Day 35 – Rochford to Canewdon 20th October 2013

IMG_4884Today’s weather was almost the opposite of yesterday’s, warm and quite sunny during the day with an absolutely tremendous squall towards the end of the day that left us soaked to the skin.

I met Tom and Chris at Canewdon, and then we drove back to Rochford to continue walking along the banks of the Roach, but this time on the north side.  I was thinking how unpleasant the name “Roach” is, but Tom assured me it was named for the little fish, rather than the scuttling insect, which made me like it better – although it would be more interesting if it were named after the illegal substance…. perhaps all of the fishermen of Rochford sit on the banks in the summer puffing away on bhang.

The path continued much as before, up on the embankment a few feet above the salt marsh, which had a tasteful collection of shopping trolleys and old junk visible nearer the town.  There were very few houses, but quite a lot of boats out in the main channel, which Chris and I recognised from yesterday.  To break the day up, we stopped at the village of Paglesham Eastend for lunch.  There is a little boat yard there and we were delighted by a half rowing boat that has been ingeniously turned into a little sheltered view point.IMG_4891

The pub was run by an absolute dragon of a land lady who was extremely harassed by the Sunday lunch rush.  We were so intimidated we had to take it in turns to make our various requests as each of us had to retire after receiving what Pooh might have referred to as a very hard stare indeed! IMG_4894

Munching on our excellent roast beef sandwiches outside the pub, we got chatting to a gentleman who seemed to know a bit about everything.  He and Tom were soon deep in a discussion on the military tactics of Boudicca.  This meant we left the pub a little later than intended, but as the day was only 15 miles, it didn’t matter.

Striking back to the water’s edge, the path runs north for a mile or two then turns west into the estuary of the river Crouch.  This is wider than the Roach estuary, but otherwise practically identical.  We could see Burnham on Crouch on the opposite bank.  Because of all the inlets, one can see the sails of ships without the water being visible – it is quite strange, the sails seeming to be rolling along the land.IMG_4889

We could see Canewdon church tower on a slight rise to our left, at least, we could see it until the sky turned inky black and the heavens opened.  Even my rainproof trousers eventually sank under the weight of water and began to seep.  The rain shower lasted for about half an hour, then gradually wore off as we walked up the slight rise into Canewden.  There was just time for a swift half in the pub there before heading home.


Day 34 19 October 2013 – Shoeburyness to Rochford

IMG_4869Just got back from a satisfactory day, beginning the east coast, accompanied by Chris.  As anticipated, it was flat and also rather rainy, not very heavy, or windy, but relentless.  Since the previous very wet day, near Beachy Head, was with Chris, I am beginning to wonder if he is the culprit!

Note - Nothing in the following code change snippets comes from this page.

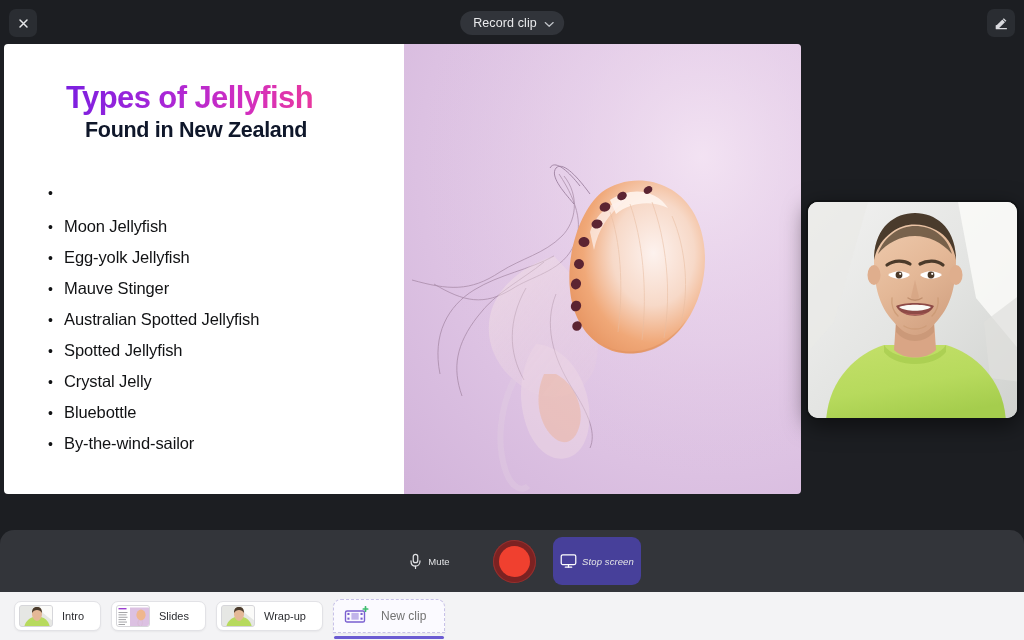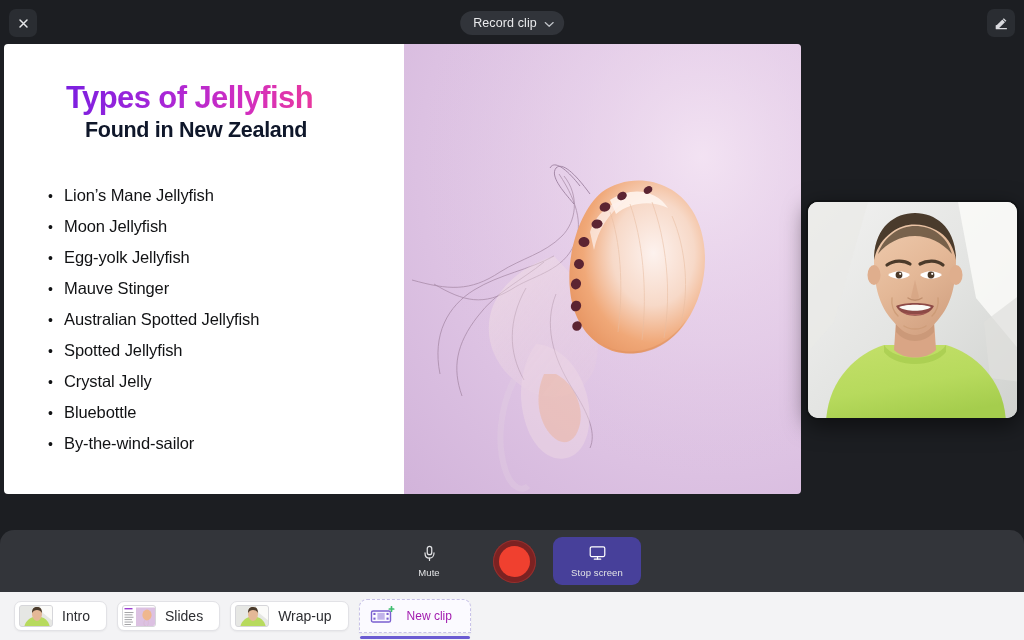--- a/index.html
+++ b/index.html
@@ -94,26 +94,26 @@
     width: 1024px; height: 62px;
     background: #33353a;
     border-radius: 14px 14px 0 0;
   }
   .controls {
     position: absolute; left: 50%; top: 0; transform: translateX(-50%);
     height: 62px; display: flex; align-items: center; gap: 0;
   }
   .ctrl {
     width: 92px; height: 48px;
-    display: flex; flex-direction: column; align-items: center; justify-content: center;
+    display: flex; flex-direction: row; align-items: center; justify-content: center;
     gap: 5px; cursor: pointer; border-radius: 9px;
   }
   .ctrl .ci { height: 17px; display: flex; align-items: center; justify-content: center; }
   .ctrl .cl { font-size: 9.5px; color: #e3e4e6; letter-spacing: .1px; }
-  .ctrl.active { background: #47409a; width: 88px; }
+  .ctrl.active { background: #47409a; width: 88px; font-style: italic; }
 
   .rec-wrap {
     width: 78px; height: 48px; display: flex; align-items: center; justify-content: center;
     cursor: pointer;
   }
   .rec-outer {
     width: 43px; height: 43px; border-radius: 50%;
     background: #7c2222;
     display: flex; align-items: center; justify-content: center;
     box-shadow: 0 0 0 1px #93312f inset;
@@ -130,32 +130,32 @@
     height: 30px; background: #ffffff; border: 1px solid #e2e2e6;
     border-radius: 7px; display: flex; align-items: center;
     padding: 0 16px 0 4px; gap: 9px; cursor: pointer;
     box-shadow: 0 1px 2px rgba(0,0,0,.05);
   }
   .clip .thumb {
     width: 34px; height: 22px; border-radius: 3px; overflow: hidden;
     border: 1px solid #d6d6da; background: #ddd; position: relative; flex: 0 0 34px;
   }
   .clip .thumb svg { position: absolute; left: 0; top: 0; }
-  .clip .cname { font-size: 14px; color: #2c2d31; white-space: nowrap; }
+  .clip .cname { font-size: 11px; color: #2c2d31; white-space: nowrap; }
 
   .clip.newclip {
     background: #fbfaff; border: 1px dashed #c8c2e8;
     height: 34px; padding: 0 18px 0 10px; position: relative;
     border-radius: 8px 8px 0 0;
   }
   .clip.newclip .underline {
     position: absolute; left: 0; right: 0; bottom: -7px; height: 3px;
     background: #6b5bd2; border-radius: 2px;
   }
-  .clip.newclip .cname { color: #a21caf; font-size: 12px; }
+  .clip.newclip .cname { color: #737373; font-size: 12px; }
 </style>
 </head>
 <body>
 
 <div id="app">
 
   <div class="topbar">
 
     <div class="icon-btn" id="close-btn">
       <span>
@@ -186,21 +186,20 @@
   </div>
 
   <div class="stage">
 
     <div class="slide-panel">
       <div class="slide-title">Types of Jellyfish</div>
       <div class="slide-subtitle">Found in New Zealand</div>
       <div class="bullets" id="slide-bullets">
           <div class="bullet">
             <span class="dot">•</span>
-            <span class="txt">Lion’s Mane Jellyfish</span>
           </div>
           <div class="bullet">
             <span class="dot">•</span>
             <span class="txt">Moon Jellyfish</span>
           </div>
           <div class="bullet">
             <span class="dot">•</span>
             <span class="txt">Egg-yolk Jellyfish</span>
           </div>
           <div class="bullet">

We set off from Shoeburyness around 9.45.  It was not raining at that point and we could see the Kent shore with the various power stations and sewage plants I walked past back in the winter.  It doesn’t seem very long ago, but I have covered a pleasing distance since.  It was a bit odd to be walking with the sea on my right, but I am sure I will get used to it.  The contrast with the South West is amazing – from the relentless ups and downs over the chalky cliffs to a vast expanse of mud flats.  When we started out the tide was a long way off shore and there were people and dogs dotted across it.  We walked past a group of chaps setting themselves up for wind kiting on the mud.  It looked like great fun, but the geese who were circling ready to land did not seem so happy to see what they were sharing the coast with.

After a mile or so we had to turn in land to avoid the defence works at Shoeburyness – the road took us through a residential area and we had the bizarre sight of some dismembered mannequins in the street.  They would be very creepy at night!IMG_4873

Eventually, we turned back to the coast, but not much further on we turned in again to walk along the Roach estuary.  The island of Foulness was next to us, apparently you need a pass to go onto it as it is used for something terribly hush-hush.  The swing bridge to the island was up, so, given there is no land access I am comfortable that it is not on the route!

The path runs along a low embankment, built up, I suppose, to make the river Roach navigable.  It was not an eventful day, the path just would in and out of the various inlets with boats in various stages of dilapidation dotted around.  There was a curious section of bumps in the landscape, which we concluded, owing to the smell and the little pipes dotted around, was landfill.IMG_4877

In total we covered just under 19 miles, and, happily, towards the end, the rain finally stopped and we were able to dry out before getting back into the car.